Additional shortcomings of the prior art are overcome and additional advantages are provided through the provision of a stack bond configuration transverse to the more conventional longitudinal direction in cases where, a thicker, “super insulated” wall assembly might be desired for climates that have extreme temperatures. This orientation of the forms 90° to the longitudinal orientation provide enhanced thermal properties for the wall assembly due to the greater depth of insulation in the outside cores. In an exemplary embodiment of the present invention, because of the non-polystyrene insulating concrete form's unique proportions and smooth-ended geometry, this transverse orientation is possible without disrupting the required alignment of form cores required for proper structural performance.

Additional shortcomings of the prior art are overcome and additional advantages are provided through the provision of, from logistical and customer value perspectives, a palletized shipping configuration of insulating concrete forms which is more dense and less prone to form breakage as a result of the present invention smooth end configurations.

Additional features and advantages are realized through the techniques of the present invention. Other embodiments and aspects of the invention are described in detail herein and are considered a part of the claimed invention. For a better understanding of the invention with advantages and features, refer to the description and to the drawings.

BRIEF DESCRIPTION OF THE FIGURES

The subject matter which is regarded as the invention is particularly pointed out and distinctly claimed in the claims at the conclusion of the specification.
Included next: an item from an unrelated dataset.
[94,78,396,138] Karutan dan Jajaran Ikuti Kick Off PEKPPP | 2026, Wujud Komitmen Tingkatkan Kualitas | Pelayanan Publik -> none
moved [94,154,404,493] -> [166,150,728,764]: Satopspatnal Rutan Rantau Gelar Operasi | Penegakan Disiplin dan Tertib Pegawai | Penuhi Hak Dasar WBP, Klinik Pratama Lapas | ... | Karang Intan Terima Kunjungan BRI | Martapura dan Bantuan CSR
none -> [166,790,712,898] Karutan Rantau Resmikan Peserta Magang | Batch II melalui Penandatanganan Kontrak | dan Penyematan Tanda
The foregoing and other objects, features, and advantages of the invention are apparent from the following detailed description taken in conjunction with the accompanying drawings in which:

FIGS. 1A-1J illustrate examples of the non-polystyrene insulated concrete form which is part of the simplified non-polystyrene permanent insulating concrete form building system;

FIGS. 2A-2R illustrate examples of the simplified non-polystyrene permanent insulating concrete form building system; and

FIG. 3 illustrates one example of a method of securing non-polystyrene insulated concrete forms and positioning reinforcement bars during construction of a concrete structure.

The detailed description explains the preferred embodiments of the invention, together with advantages and features, by way of example with reference to the drawings.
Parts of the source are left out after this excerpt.